Nuclear ban negotiations get underway at the UN
New York, 27 March 2017
Today at UN Headquarters in New York, the majority of the world's governments together with international organisations and civil society led by the International Campaign to Abolish Nuclear Weapons (ICAN) are gathering to begin negotiations on a treaty banning nuclear weapons.
This historic opportunity follows decades of activism against the bomb and as well as decades of working to encourage the nuclear-armed states to comply with their legal obligations on nuclear disarmament. It is the culmination of efforts through the "humanitarian initiative" to reexamine and reenergise the discourse on the catastrophic humanitarian impacts of nuclear weapons as a motivation for developing necessary legal prohibitions on these weapons of mass destruction.

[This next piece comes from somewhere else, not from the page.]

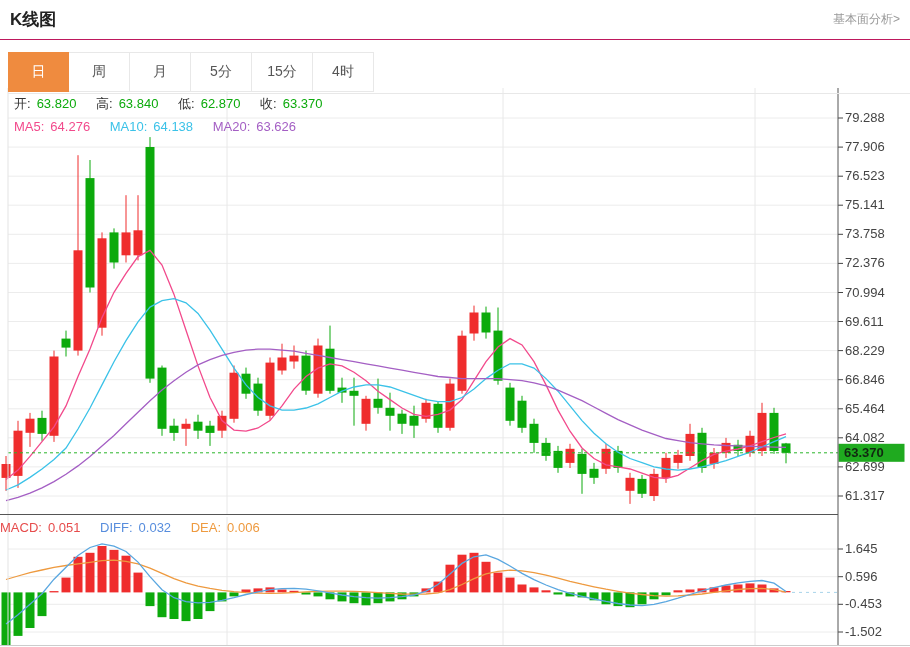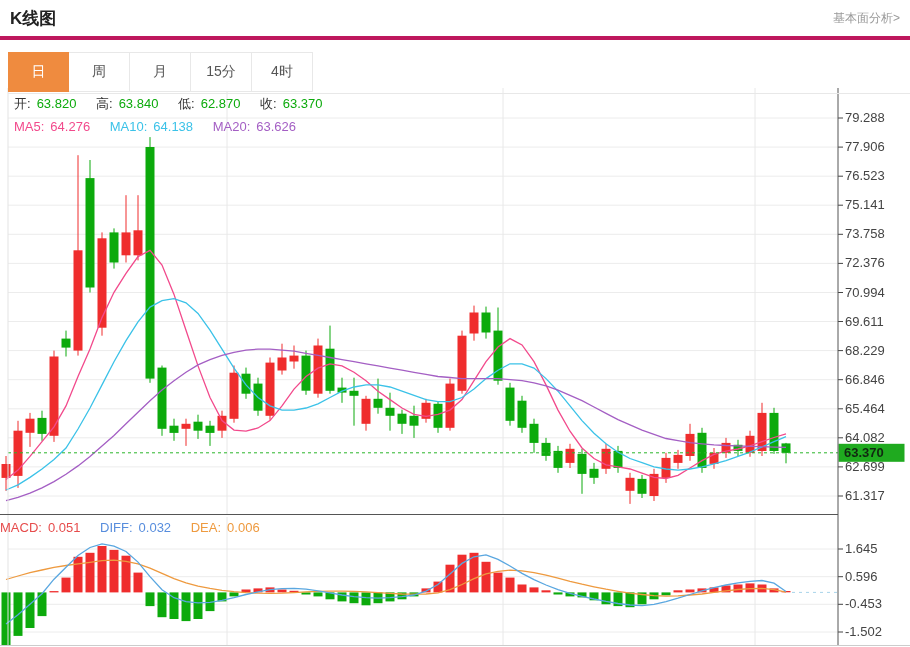"K线图" .header { border-bottom: 4px solid #be185d -> 1px solid #be185d }
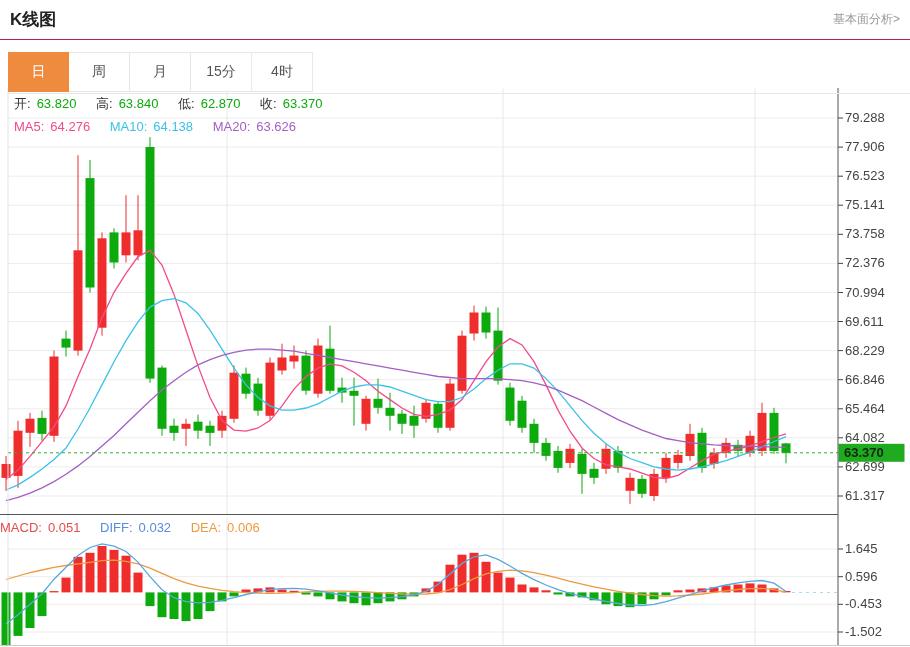"5分" div.tab { html: none -> <div>5分</div> }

The humanitarian initiative involved several joint intergovernmental statements, three conferences on the humanitarian impact of nuclear weapons, two open-ended working groups at the UN, and a Humanitarian Pledge signed by 127 governments to pursue legal measures for the prohibition and elimination of nuclear weapons. In October last year, the vast majority of UN member states voted in favour of initiating these negotiations of a treaty banning nuclear weapons.
The negotiations will run from 27-31 March and 15 June-7 July 2017. States will spend this week putting forward their views on what the treaty should contain. ICAN has put out four briefing papers for governments to consider ahead of negotiations. The Women’s International League for Peace and Freedom (WILPF), an ICAN partner and member of the campaign’s international steering group, put out a longer discussion paper on the principles and elements of a nuclear weapon ban treaty. It looks concretely at how this instrument could build on existing norms and reinforce existing legal instruments but also strengthen the rejection and stigmatisation of these weapons. Civil society will also provide views this week in working papers, interventions to the conference, and side events.
This treaty is being negotiated without the nuclear-armed states, which have condemned the negotiation of this treaty as destabilising for the status quo. However, as Ray Acheson, Director of WILPF's disarmament programme Reaching Critical Will, explains, this is the point. "The process of banning nuclear weapons is a direct challenge to the patriarchal world order in which a handful of governments and their allies can threaten the world with genocide. An international legal prohibition of nuclear weapons will transform the legal, political, economic, and social landscape to help compel nuclear disarmament."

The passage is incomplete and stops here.